Make it a Counter-Strike fight club.
\_ Every anti-social nerd dies. Not every anti-social nerd
really lives.
\_ Does the CSUA still do a lot of social activities (BBQs, RISK
tourneys, volleyball, etc.?) Maybe asking if any CS profs will
let you announce that sort of thing after lectures might help. -John
\_ CSUA used to be fun in the early 90s. From reading the minutes
however, it seems like people there have gotten a lot more
serious. They're trying to do mentoring, help sessions, info
sessions, and other serious events that many other organizations
(like UCSEE) have been doing long before CSUA started doing the
same thing just recently (recent as in past 5 years?). I don't
know why this is the case. I suspect it is probably
the same reason why there are fewer war protests and
peace activists on Telegraph and Sproul Hall today than a
few decades ago.
\_ Speaking of which, I found Rick Starr. He now performs (but
mostly just begs for change) in front of the 20th St. exit
of 19th St. Oakland BART. His outfits are now significantly
on the side of bizarre and tattered, rather than just
tattered, and he seems to have lost significant spark. Poor
Rick Starr.
\_ I was wondering about this--I guess it's partly due to a
mixture of people getting into CS for $$$ in the late 90s,
more competitiveness and lower wages in the industry, and
the decline of the labs as people got PCs in dorms and
apartments. -John
\_ The CSUA has been doing serious events like help sessions
since antiquity. Although other organizations offer
tutoring, no other organization offers anything like the
mentoring program. While the CSUA may have been light on
infosessions prior to 1998, its history of corporate outreach
goes way back. Soda Mark VI was donated by AMD. If you look
\_ Through no fault of the CSUA's. A UCB alum was working in
developer relations at AMD and offered MKVI to the CSUA.
in the circa 1990 CSUA t-shirt in the office you'll see an
EDS logo in the lower-right corner. Do you think it got
there because the CSUA membership at the time just really dug
EDS? Going all the way back to the birth of the CSUA, Soda
Mark I was a donated by Apollo Computer. What other
`serious' events have other student orgs done since before
2000? The faculty retreat? I know we've been involved with
that since 1998, probably earlier, and I largely wrote the
joint presentation for two years (2001-2002?) -dans
\_ I have a question. What actions currently seem to bring people
into the CSUA? I joined the CSUA because there was an arcade
game in the lounge and I wanted to fiddle with it. I stuck
around because I like crazy people, and paolo and dans were
there. I don't think I am normal. None of my mentees joined.
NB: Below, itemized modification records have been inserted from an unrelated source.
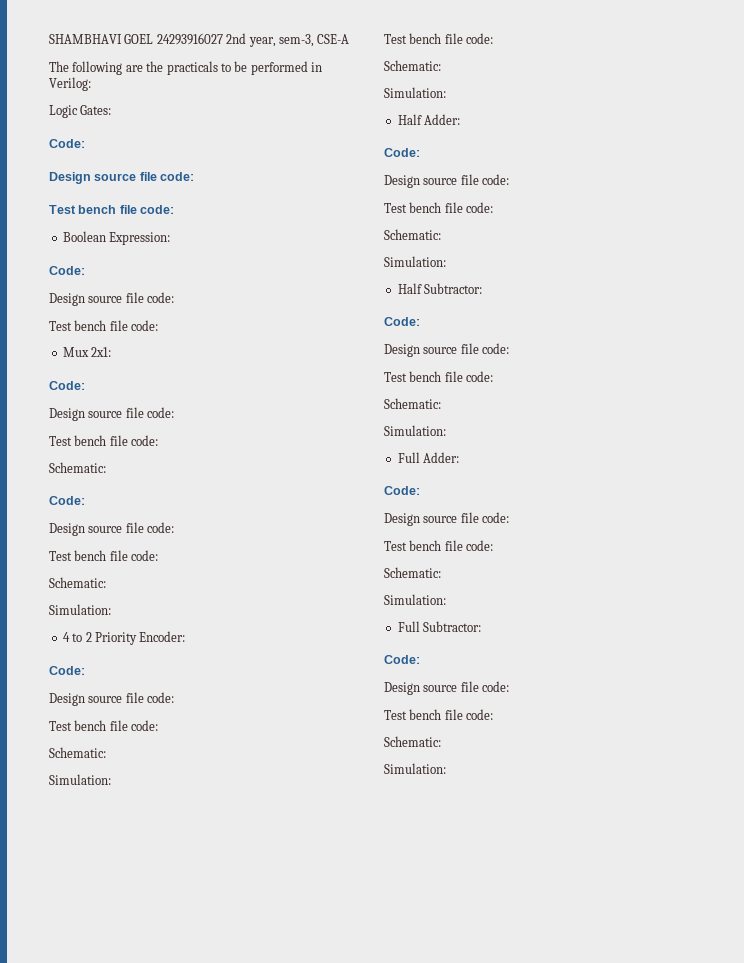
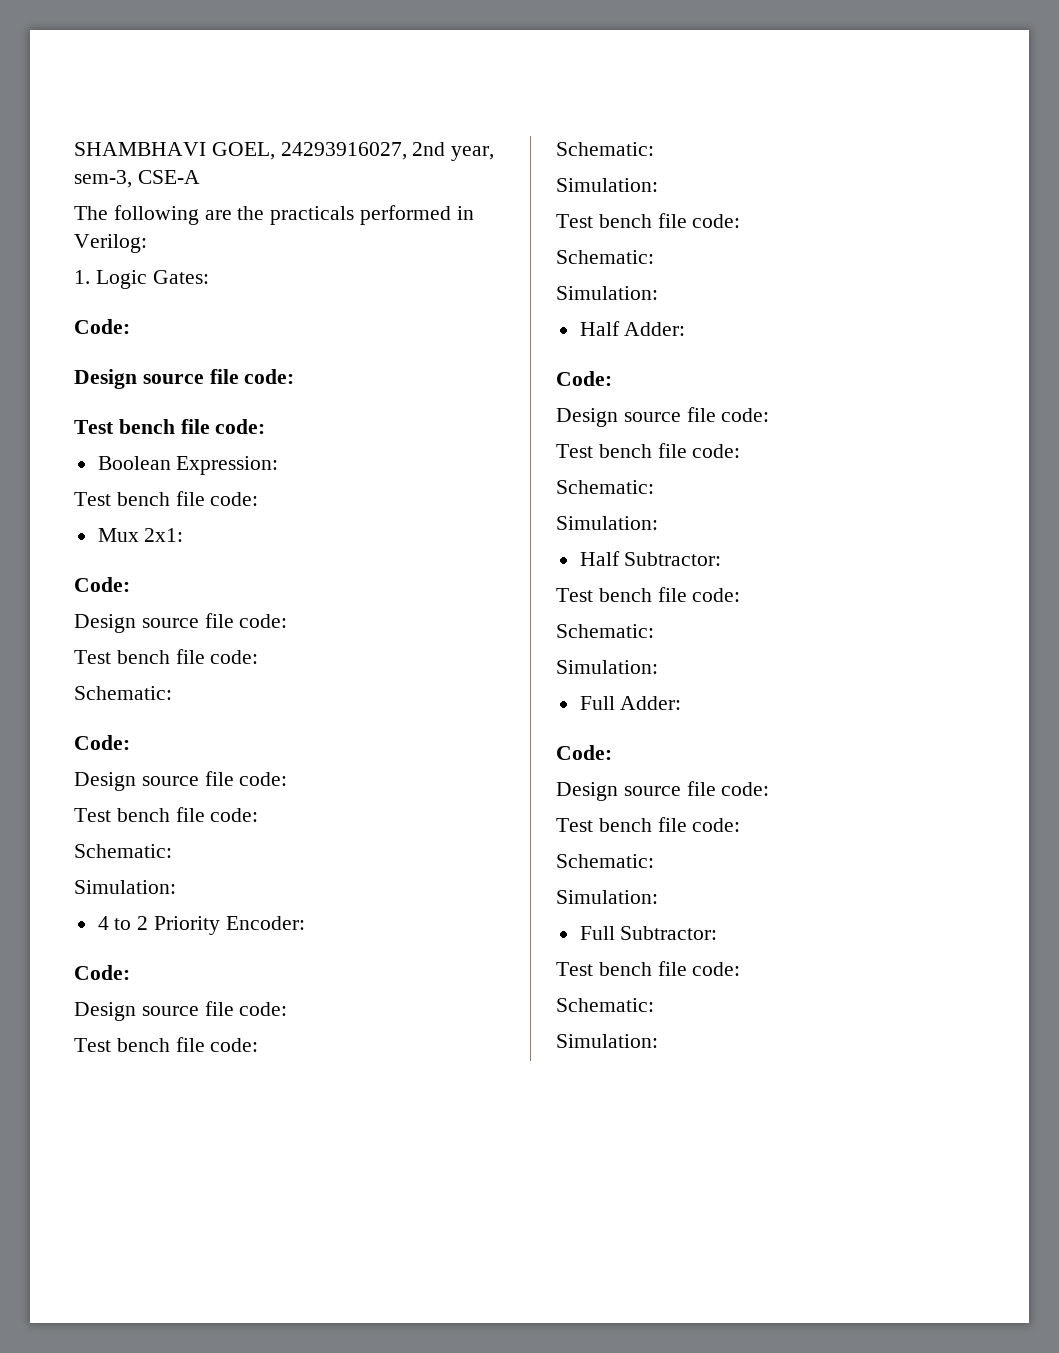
- SHAMBHAVI GOEL 24293916027 2nd year, sem-3, CSE-A
+ SHAMBHAVI GOEL, 24293916027, 2nd year, sem-3, CSE-A
- The following are the practicals to be performed in Verilog:
+ The following are the practicals performed in Verilog:
- Logic Gates:
+ 1. Logic Gates:
  Boolean Expression:
- Code:
- Design source file code:
  Half Subtractor:
- Code:
- Design source file code:
  Full Subtractor:
- Code:
- Design source file code:

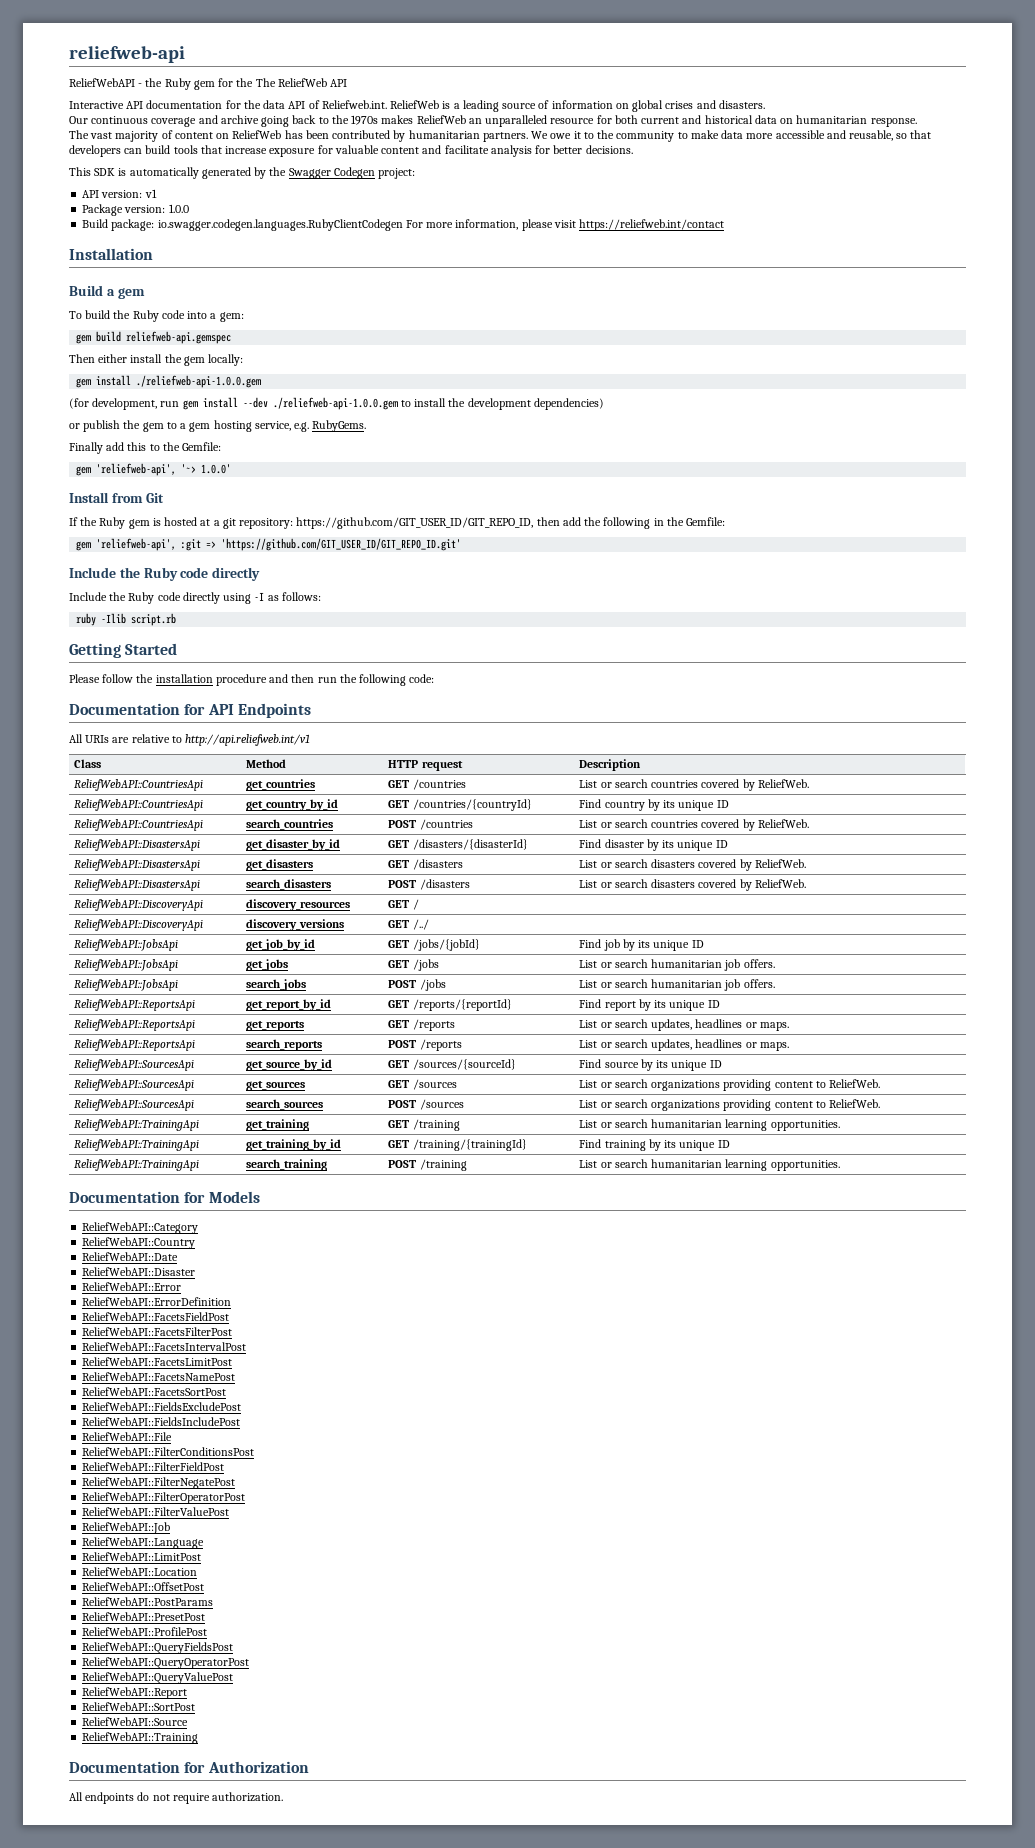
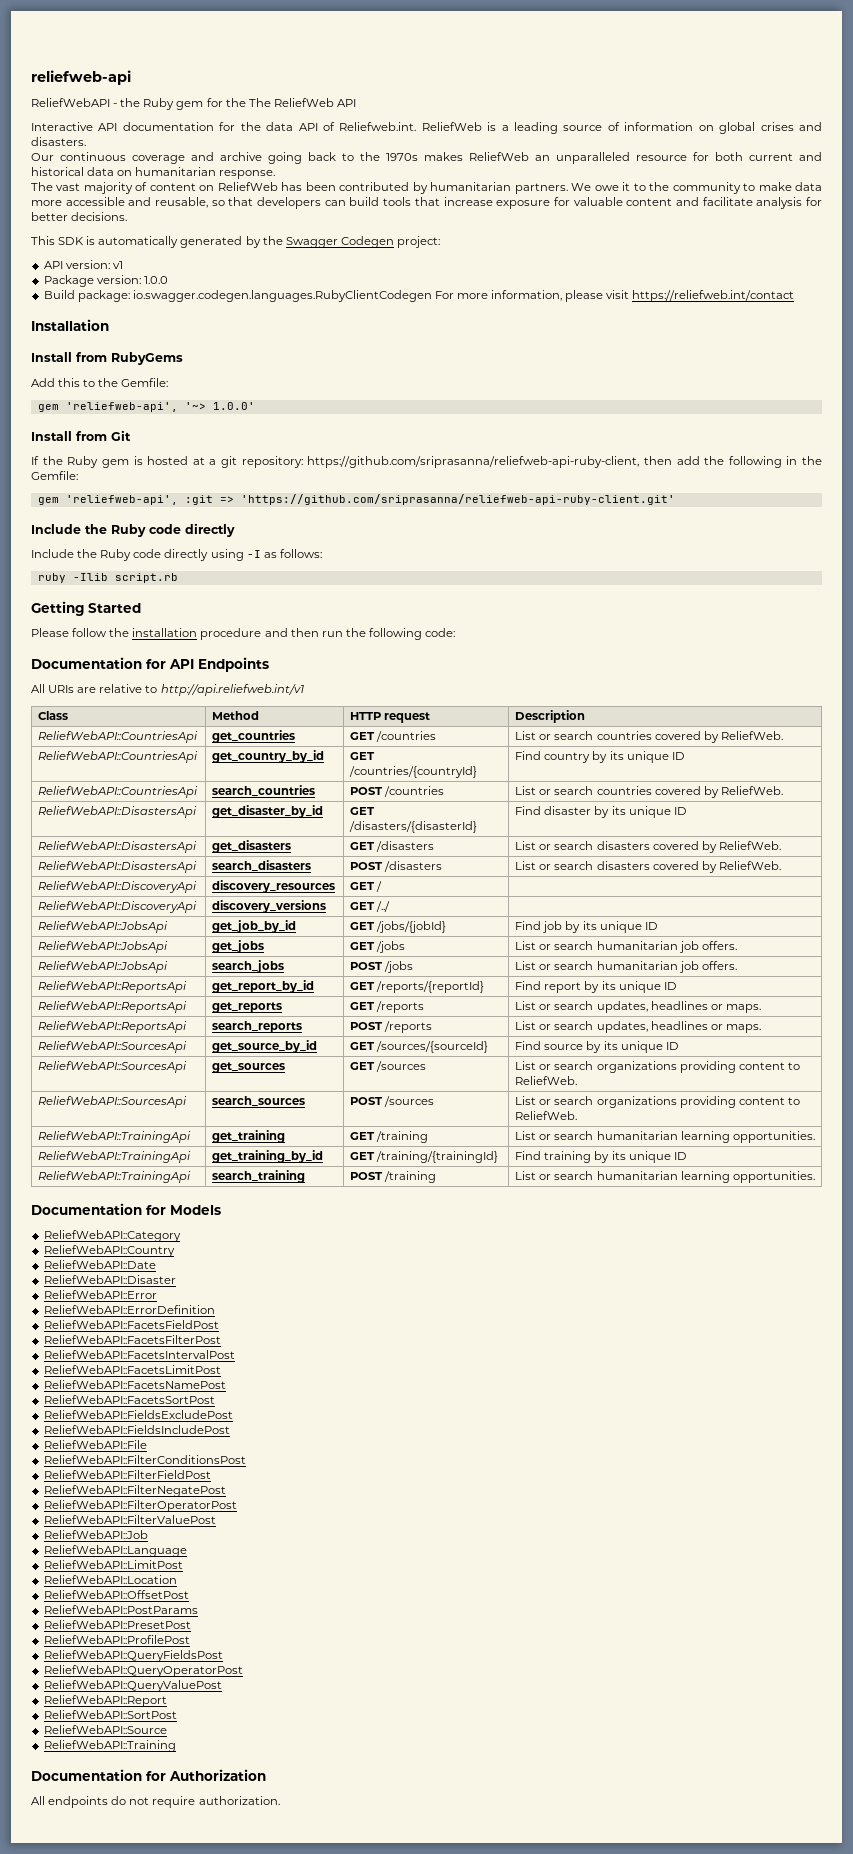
- Build a gem
- To build the Ruby code into a gem:
- gem build reliefweb-api.gemspec
- Then either install the gem locally:
- gem install ./reliefweb-api-1.0.0.gem
- (for development, run gem install --dev ./reliefweb-api-1.0.0.gem to install the development dependencies)
- or publish the gem to a gem hosting service, e.g. RubyGems.
- Finally add this to the Gemfile:
+ Install from RubyGems
+ Add this to the Gemfile:
- If the Ruby gem is hosted at a git repository: https://github.com/GIT_USER_ID/GIT_REPO_ID, then add the following in the Gemfile:
+ If the Ruby gem is hosted at a git repository: https://github.com/sriprasanna/reliefweb-api-ruby-client, then add the following in the Gemfile:
- gem 'reliefweb-api', :git => 'https://github.com/GIT_USER_ID/GIT_REPO_ID.git'
+ gem 'reliefweb-api', :git => 'https://github.com/sriprasanna/reliefweb-api-ruby-client.git'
In fact, I think the only person I ever successful recruited
was ajaffe. So, why do people join? -jrleek
\_ Easy. Someone told me you can get a free lifetime Berkeley
account, so I went and signed up. I still use it. It's
great to have that "berkeley.edu" stamp on the top of
your resume, it says a lot and catches attention at a glance.
\_ What is the mentee -> active member conversion rate anyway? I
joined because paolo showed me the glory that was the CSUA
lounge when we were both taking 61B, and I was thus able to
escape the pits that are the labs. I also had hopes that I
could find and/or recruit others to hack on projects, but, for
the most part, this did not pan out. -dans
\_ For 3.5 years I knew the CSUA existed, but didn't really
know anyone in it, what they did, why they were there, etc.
Then Paolo brought Mortal Kombat 2 into the office in an
attempt to get his TA to spend more time there, and it
worked swimmingly. Once I hung out there a lot and got to
know the people, joining seemed like a good idea. You
need to get people in there in the first place,
in a setting where they can meet people, and that's going
to happen with social events like BBQs, volleyball, and
game tourneys. Heck, a weekly poker game might draw a
crowd. -bz
\_ I had just arrived on campus and called a high school friend. He
happened to have root and gave me an account over the phone. It's
been my primary account for 13 years. I've never taken a single
computer science course. I have occasionally been an motd
annoyance. I'm not sure which better qualifies for CSUA
membership. People are welcome to email me about engineering
hydraulics, though. -- ulysses
\_ I definitely got involved with the CSUA because the people
involved in it seemed a lot more interesting and fun than the
drones huddled in the labs. It might have also had something
to do with (president at the time) Seano, who I believe just
wanted someone around that he could beat at Netrek. --lye
\_ On mentoring, how is it currently advertised? Just flyers?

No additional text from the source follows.